-- Task details --
Locate "color: #23253f;" in the records below, then copy its line and every following line exactly, without the pictures.

--------

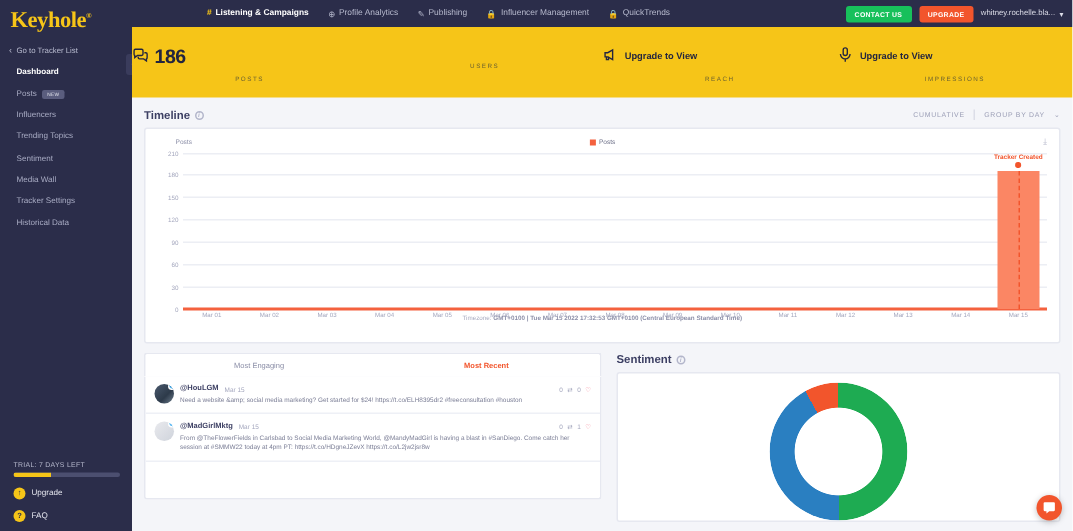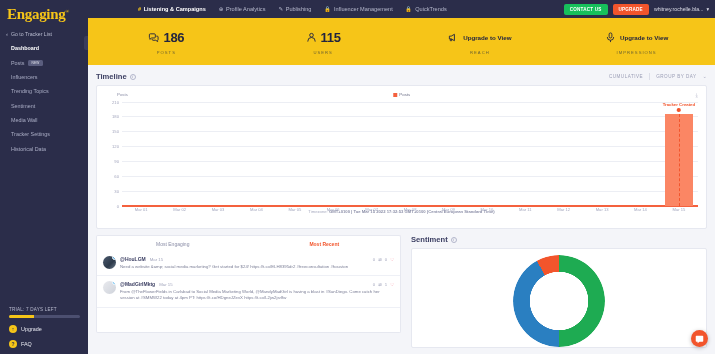--- a/index.html
+++ b/index.html
@@ -275,7 +275,7 @@
 
   <aside class="sidebar">
     <div class="logo-wrap">
-      <span class="logo"><span>Engaging</span><sup>®</sup></span>
+      <span class="logo"><span>Keyhole</span><sup>®</sup></span>
     </div>
 
     <div class="nav-back">

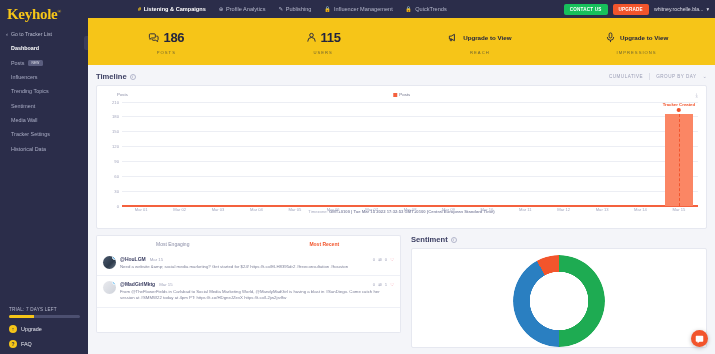--- a/index.html
+++ b/index.html
@@ -105,7 +105,7 @@
   }
   .stat { flex: 1; text-align: center; }
   .stat-top {
-    display: flex; align-items: center; justify-content: center; gap: 4px;
+    display: flex; align-items: center; justify-content: flex-start; gap: 4px;
     color: #23253f;
   }
   .stat-num { font-size: 13px; font-weight: bold; letter-spacing: -0.3px; }

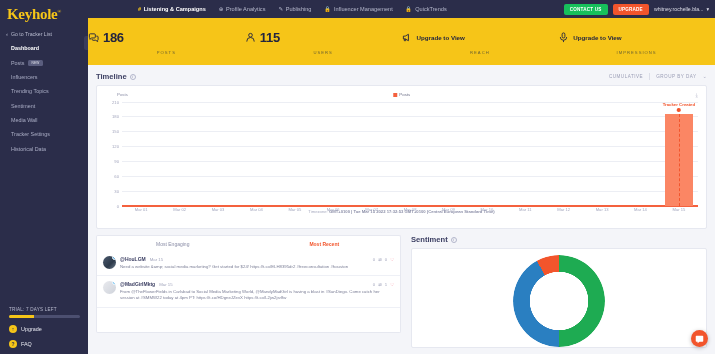--- a/index.html
+++ b/index.html
@@ -382,15 +382,6 @@
       </div>
 
       <div class="stat">
-        <div class="stat-top">
-          <span>
-            <svg width="11" height="11" viewBox="0 0 24 24" fill="none" stroke="#23253f" stroke-width="2">
-              <circle cx="12" cy="7" r="4"></circle>
-                <path d="M4 21v-1a8 8 0 0 1 16 0v1"></path>
-            </svg>
-          </span>
-          <span class="stat-num">115</span>
-        </div>
         <div class="stat-label">USERS</div>
       </div>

--------

-- Output for this task --
     color: #23253f;
   }
   .stat-num { font-size: 13px; font-weight: bold; letter-spacing: -0.3px; }

--- a/index.html
+++ b/index.html
@@ -382,15 +382,6 @@
       </div>
 
       <div class="stat">
-        <div class="stat-top">
-          <span>
-            <svg width="11" height="11" viewBox="0 0 24 24" fill="none" stroke="#23253f" stroke-width="2">
-              <circle cx="12" cy="7" r="4"></circle>
-                <path d="M4 21v-1a8 8 0 0 1 16 0v1"></path>
-            </svg>
-          </span>
-          <span class="stat-num">115</span>
-        </div>
         <div class="stat-label">USERS</div>
       </div>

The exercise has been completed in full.